__PROBLEM REQUIREMENTS__
All entries below are to be returned in full, exactly as they stand.

Revision comparison data

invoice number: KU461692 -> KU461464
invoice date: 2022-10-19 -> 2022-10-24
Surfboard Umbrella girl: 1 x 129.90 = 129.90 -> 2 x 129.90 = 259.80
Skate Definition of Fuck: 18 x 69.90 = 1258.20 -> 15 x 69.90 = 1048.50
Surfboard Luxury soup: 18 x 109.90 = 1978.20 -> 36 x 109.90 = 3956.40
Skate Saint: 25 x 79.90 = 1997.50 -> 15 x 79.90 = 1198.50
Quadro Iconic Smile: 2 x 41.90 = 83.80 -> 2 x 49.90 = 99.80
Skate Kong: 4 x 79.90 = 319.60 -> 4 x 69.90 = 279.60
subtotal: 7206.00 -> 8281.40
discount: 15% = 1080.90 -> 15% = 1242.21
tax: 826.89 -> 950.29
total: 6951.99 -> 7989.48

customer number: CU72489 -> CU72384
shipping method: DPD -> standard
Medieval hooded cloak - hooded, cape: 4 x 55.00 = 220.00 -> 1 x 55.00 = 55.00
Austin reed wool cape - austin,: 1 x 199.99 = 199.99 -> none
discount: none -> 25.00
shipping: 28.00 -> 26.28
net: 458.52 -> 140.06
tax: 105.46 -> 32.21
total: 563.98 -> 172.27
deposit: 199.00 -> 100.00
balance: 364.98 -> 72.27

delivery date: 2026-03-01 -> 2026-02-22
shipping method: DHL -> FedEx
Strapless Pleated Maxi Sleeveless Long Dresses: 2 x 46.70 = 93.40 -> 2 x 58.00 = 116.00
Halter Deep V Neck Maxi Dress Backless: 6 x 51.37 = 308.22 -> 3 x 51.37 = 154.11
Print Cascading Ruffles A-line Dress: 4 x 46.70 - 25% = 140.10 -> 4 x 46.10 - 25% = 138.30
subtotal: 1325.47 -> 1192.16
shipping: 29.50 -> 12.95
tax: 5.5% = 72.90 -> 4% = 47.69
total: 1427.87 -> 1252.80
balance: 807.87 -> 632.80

__FINISHED EXERCISE__
invoice number: KU461692 -> KU461464
invoice date: 2022-10-19 -> 2022-10-24
Surfboard Umbrella girl: 1 x 129.90 = 129.90 -> 2 x 129.90 = 259.80
Skate Definition of Fuck: 18 x 69.90 = 1258.20 -> 15 x 69.90 = 1048.50
Surfboard Luxury soup: 18 x 109.90 = 1978.20 -> 36 x 109.90 = 3956.40
Skate Saint: 25 x 79.90 = 1997.50 -> 15 x 79.90 = 1198.50
Quadro Iconic Smile: 2 x 41.90 = 83.80 -> 2 x 49.90 = 99.80
Skate Kong: 4 x 79.90 = 319.60 -> 4 x 69.90 = 279.60
subtotal: 7206.00 -> 8281.40
discount: 15% = 1080.90 -> 15% = 1242.21
tax: 826.89 -> 950.29
total: 6951.99 -> 7989.48

customer number: CU72489 -> CU72384
shipping method: DPD -> standard
Medieval hooded cloak - hooded, cape: 4 x 55.00 = 220.00 -> 1 x 55.00 = 55.00
Austin reed wool cape - austin,: 1 x 199.99 = 199.99 -> none
discount: none -> 25.00
shipping: 28.00 -> 26.28
net: 458.52 -> 140.06
tax: 105.46 -> 32.21
total: 563.98 -> 172.27
deposit: 199.00 -> 100.00
balance: 364.98 -> 72.27

delivery date: 2026-03-01 -> 2026-02-22
shipping method: DHL -> FedEx
Strapless Pleated Maxi Sleeveless Long Dresses: 2 x 46.70 = 93.40 -> 2 x 58.00 = 116.00
Halter Deep V Neck Maxi Dress Backless: 6 x 51.37 = 308.22 -> 3 x 51.37 = 154.11
Print Cascading Ruffles A-line Dress: 4 x 46.70 - 25% = 140.10 -> 4 x 46.10 - 25% = 138.30
subtotal: 1325.47 -> 1192.16
shipping: 29.50 -> 12.95
tax: 5.5% = 72.90 -> 4% = 47.69
total: 1427.87 -> 1252.80
balance: 807.87 -> 632.80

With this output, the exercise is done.